A. The word lukewarm in Rev. 3:16 means the people in Laodicea neither loved the Lord nor hated Him. They had become indifferent toward Him because they were well off and didn’t think they needed anything. They thought everything was fine. It’s clear from His letter to them that the Lord is not happy with people like that.
Today, we see Laodiceans all around us. I call them Christians in name only. For 6 days a week they are totally immersed in their worldly lives. They only focus on their relationship with the Lord for an hour or so on Sunday morning, and sometimes not even that.
I don’t think a true believer can become lukewarm, but many have had times when they’ve been dangerously close to it. That’s why the Lord told us to focus on seeking His kingdom and His righteousness and not to worry about earthly things (Matt.6:31-34). It’s why Paul warned us not to conform to the pattern of this world but to be transformed by the renewing of our minds (Romans 12:2), and to fix our eyes not on what is seen but on what is unseen. For what is seen is temporary, but what is unseen is eternal (2 Cor. 4:18).
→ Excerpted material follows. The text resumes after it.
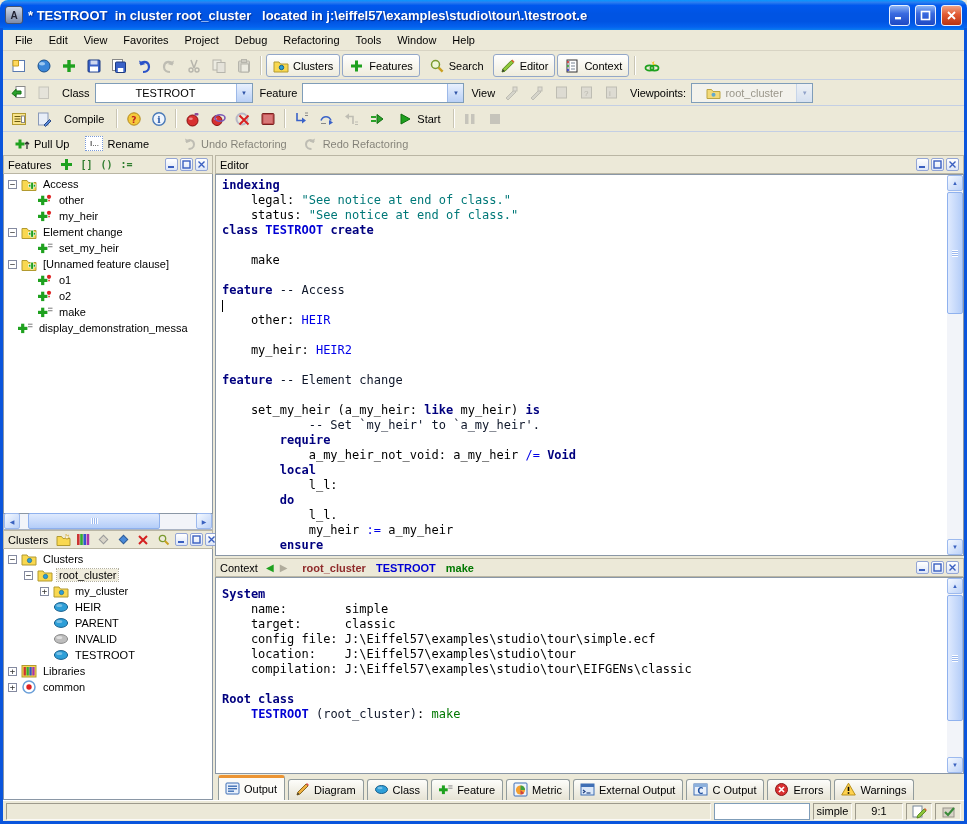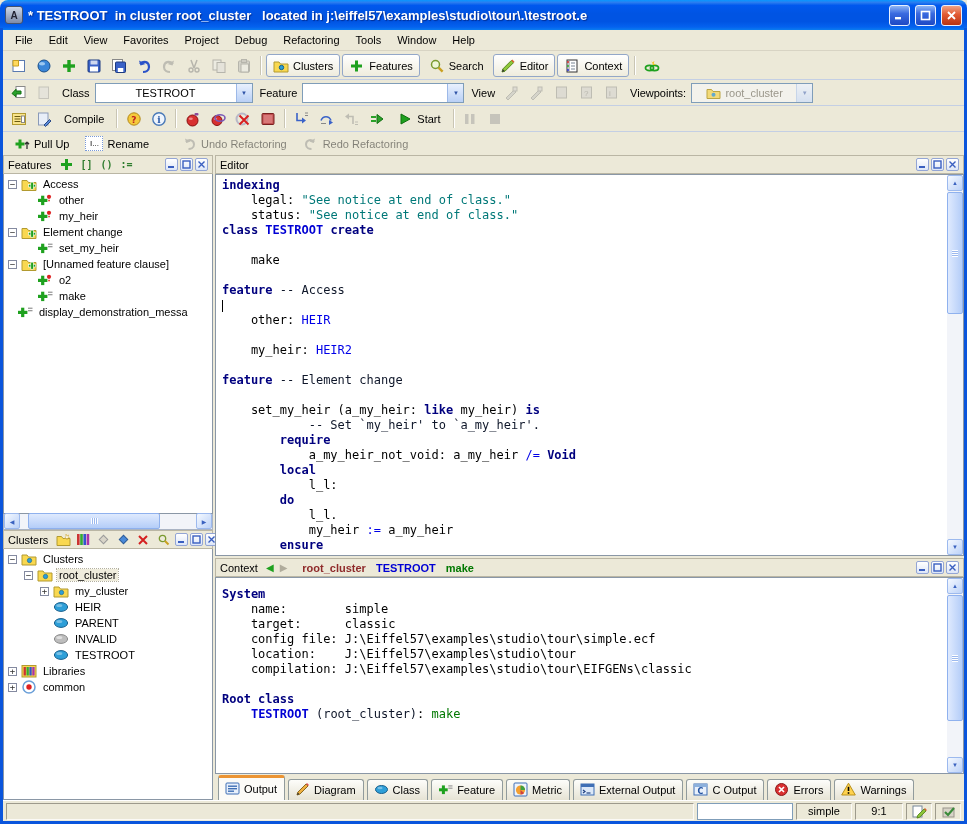"o1" div.trow { html: none -> <div> <span></span> <span> <svg> <rect></rect> <rect></rect> <circle></circle> <rect></rect> </svg> </span> <span>o1</span> </div> }
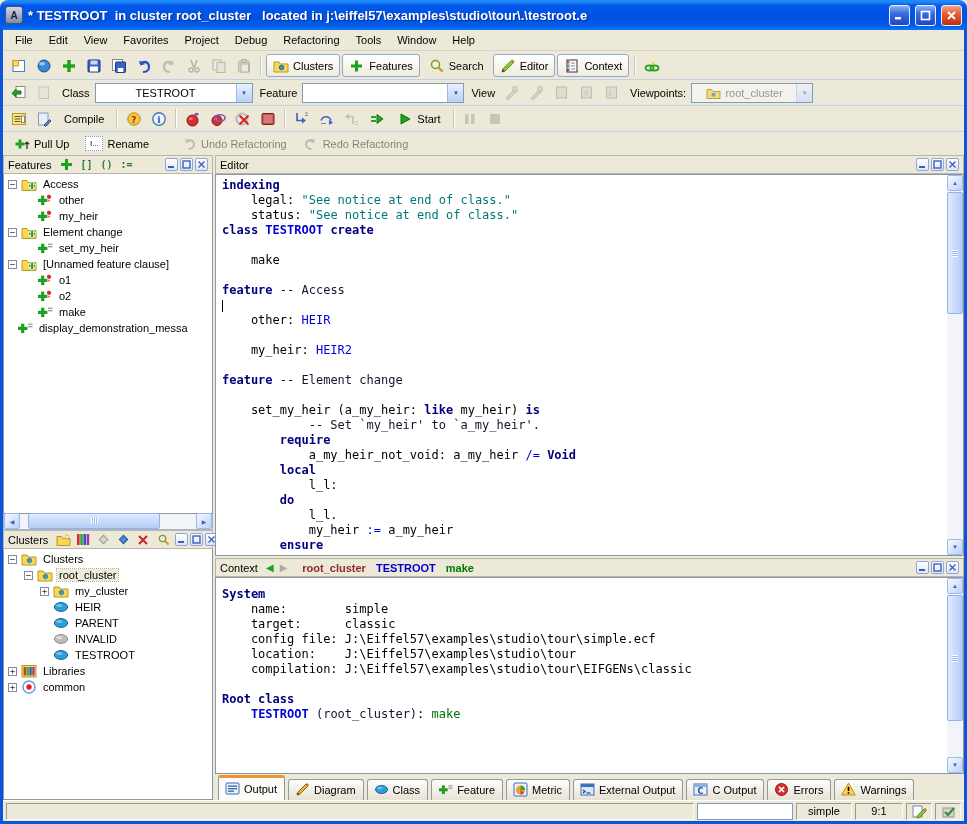"simple" span.scell { width: 56px -> 39px }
One of the biggest challenges we face as believers is to avoid taking our relationship with the Lord for granted, because if we do we risk putting Him on the shelf like a child would do with a toy he no longer plays with but still wants to keep.
Love is not just something we feel, it’s also something we do. We love the Lord by spending time in worship and prayer, by reading His word, and through the acts of kindness we do in His name for those around us. As John put it, “Let us not love with words or tongue, but with actions and in truth” (1 John 3:18).